Repetitive episodes of neuronal inflammation may result in retrograde degeneration of the neurovascular unit, with as a consequence small lesions in the brain [60]. Migraine has indeed been linked to silent infarct-like lesions (identified by magnetic resonance imaging (MRI) regardless of clinical manifestations) [61‐63] that may be triggered by vascular changes linked with inflammation. However, in a follow-up of the original CAMERA study, MWA was not associated with white matter lesions [64], and a large population-based study with female twins did not confirm an increased risk of silent infarcts in migraine with aura [65]. Other structures seem to be affected by repetitive migraine attacks including the thalamus [59], the frontal lobe and the cerebellum [66]; and cortical thickness increases in the somatosensory cortex and in extrastriate visual areas have been reported [67‐69]. Notably, Gaist et al. [70]. recently reported increased cortical thickness in a large group of MWA patients compared to controls, confirming our previous findings [68], but Hougaard et al. [71] found no increase of somatosensory cortical thickness in MWA patients with somatosensory aura, suggesting that structural changes (increased neuronal density?) in visual cortical areas predispose to CSD, but that CSD per se does not induce increased cortical thickness. In addition, our recent studies have also shown alterations of brain function, with increased connectivity in the pain matrix [72, 73]. It is also known that repetitive episodes of pain also lead to allodynia, reflecting hypersensitivity of the somatosensory system [74‐76]. Whether long-term maladaptive plastic changes are at the basis of the chronification in migraine, which happens at a yearly rate of about 3% needs to be further explored [77].

Other conditions such as occipital epilepsy can mimic migraine aura [78‐80], although seizures tend to be shorter, occur in clusters, sometimes developing into temporal lobe or generalized epilepsy; however the differential diagnosis may be complicated by the fact that they can be accompanied by migrainous headache.

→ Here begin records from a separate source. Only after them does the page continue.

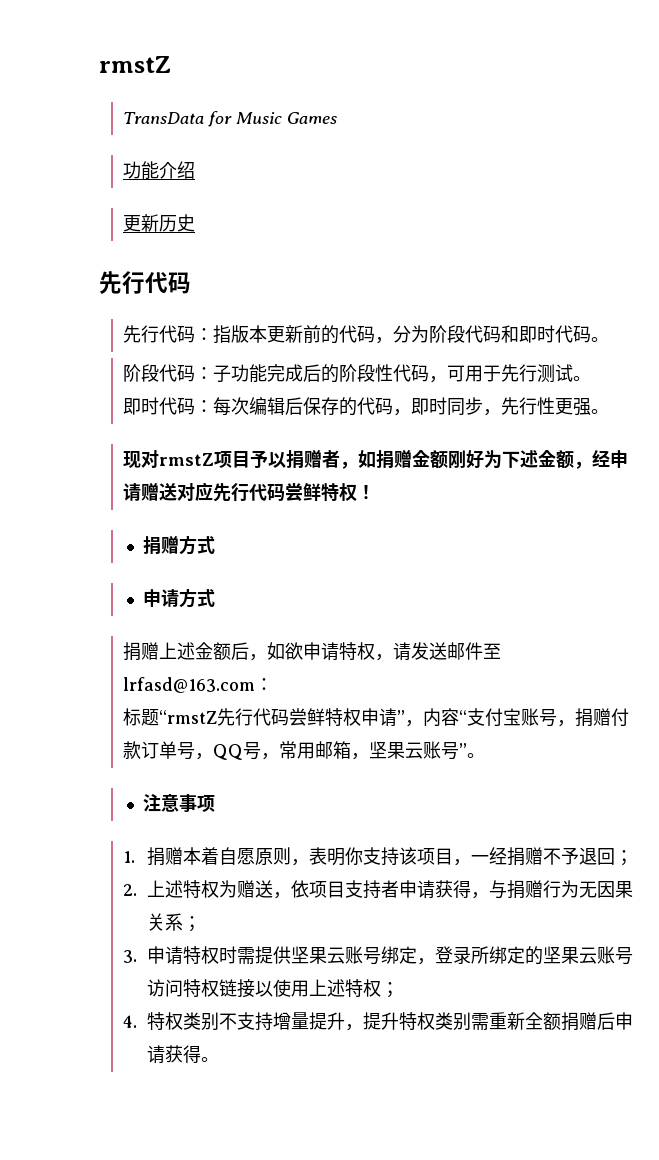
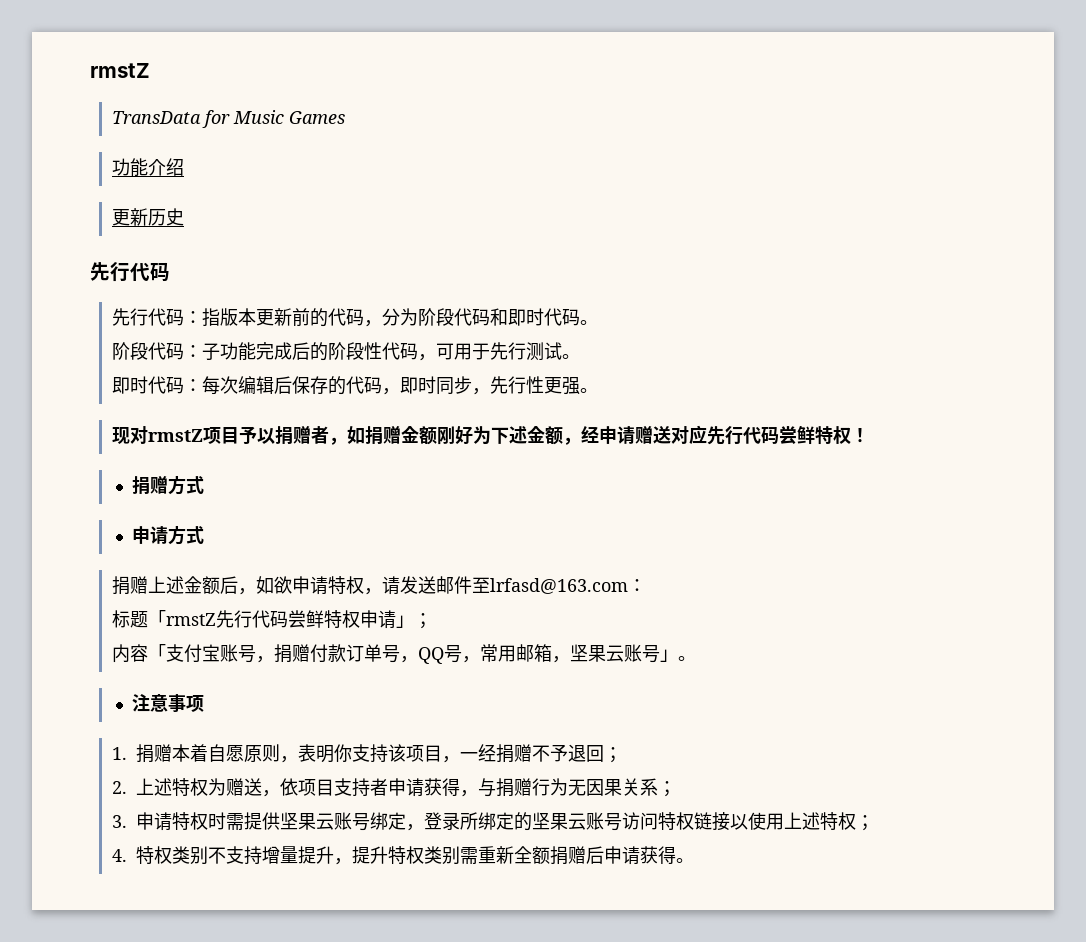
- 标题“rmstZ先行代码尝鲜特权申请”，内容“支付宝账号，捐赠付款订单号，QQ号，常用邮箱，坚果云账号”。
+ 标题「rmstZ先行代码尝鲜特权申请」；
+ 内容「支付宝账号，捐赠付款订单号，QQ号，常用邮箱，坚果云账号」。

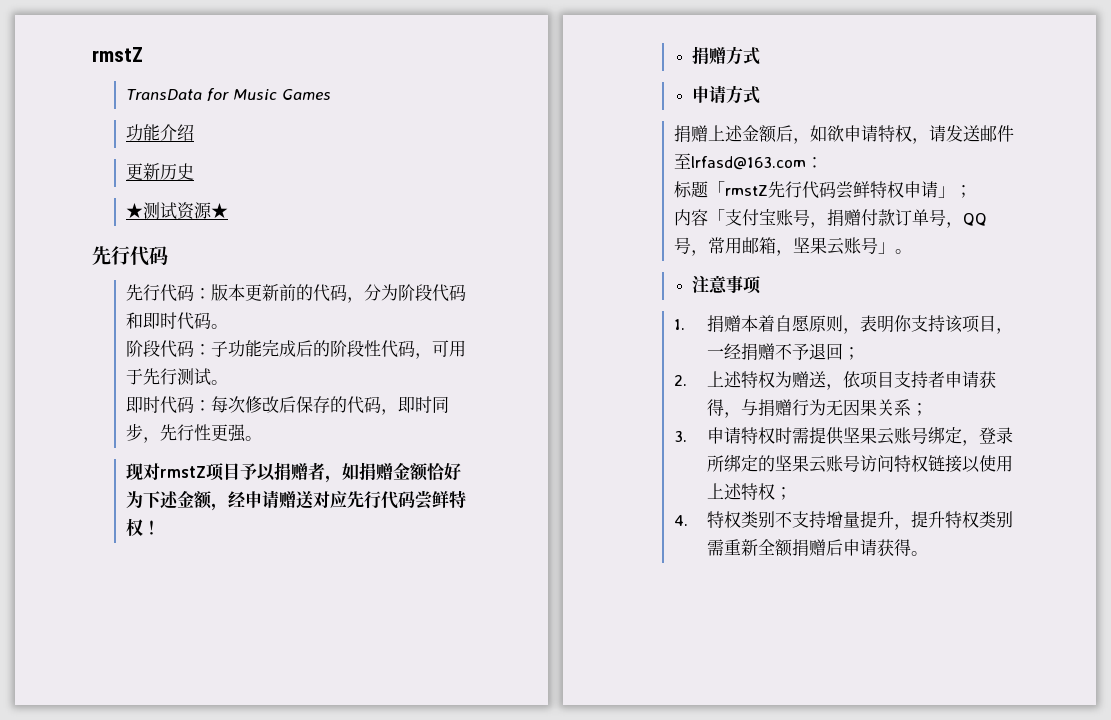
+ ★测试资源★
- 先行代码：指版本更新前的代码，分为阶段代码和即时代码。
+ 先行代码：版本更新前的代码，分为阶段代码和即时代码。
- 即时代码：每次编辑后保存的代码，即时同步，先行性更强。
+ 即时代码：每次修改后保存的代码，即时同步，先行性更强。
- 现对rmstZ项目予以捐赠者，如捐赠金额刚好为下述金额，经申请赠送对应先行代码尝鲜特权！
+ 现对rmstZ项目予以捐赠者，如捐赠金额恰好为下述金额，经申请赠送对应先行代码尝鲜特权！

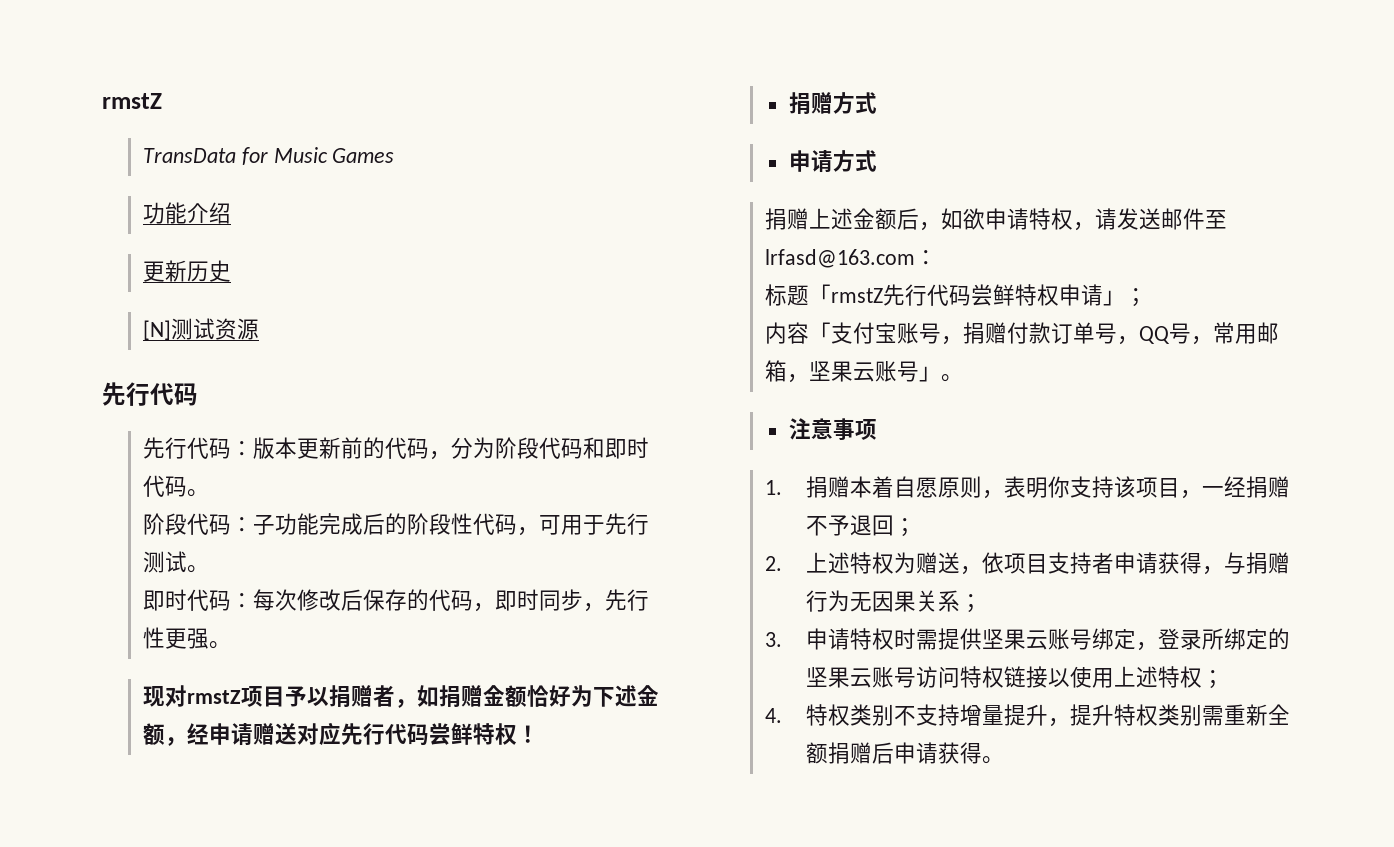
- ★测试资源★
+ [N]测试资源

Human neuroimaging depicting CSD-like phenomena in connection to seizures is lacking. The actual role of CSD in epilepsy is complex and obscure as data suggest that CSD can predispose to epileptic activity and vice-versa [81]. Migraine aura can be mistaken for a stroke [82, 83] as areas of hypoperfusion can be evidenced during migraine aura. Transient global amnesia (TGA), manifested as a transitory memory loss, could be a manifestation of hippocampal CSD, but may as well be due to a transient ischemic attack or a stroke, and abnormalities in diffusion weighted imaging can be observed due to either etiologies [84], rendering the differential diagnosis even more difficult.

Although not yet reproduced by similar studies, hypoperfusion of the cerebellum and crossed cerebellar diaschisis, an associated hypoperfusion of the frontal cortex in the opposite hemisphere, were reported in patients with MWA. Because it is not accompanied by severe diffusion imaging abnormalities nor cerebellar infarction, even in those who have prolonged symptoms for up to 24 h, it may be considered a benign phenomenon [85].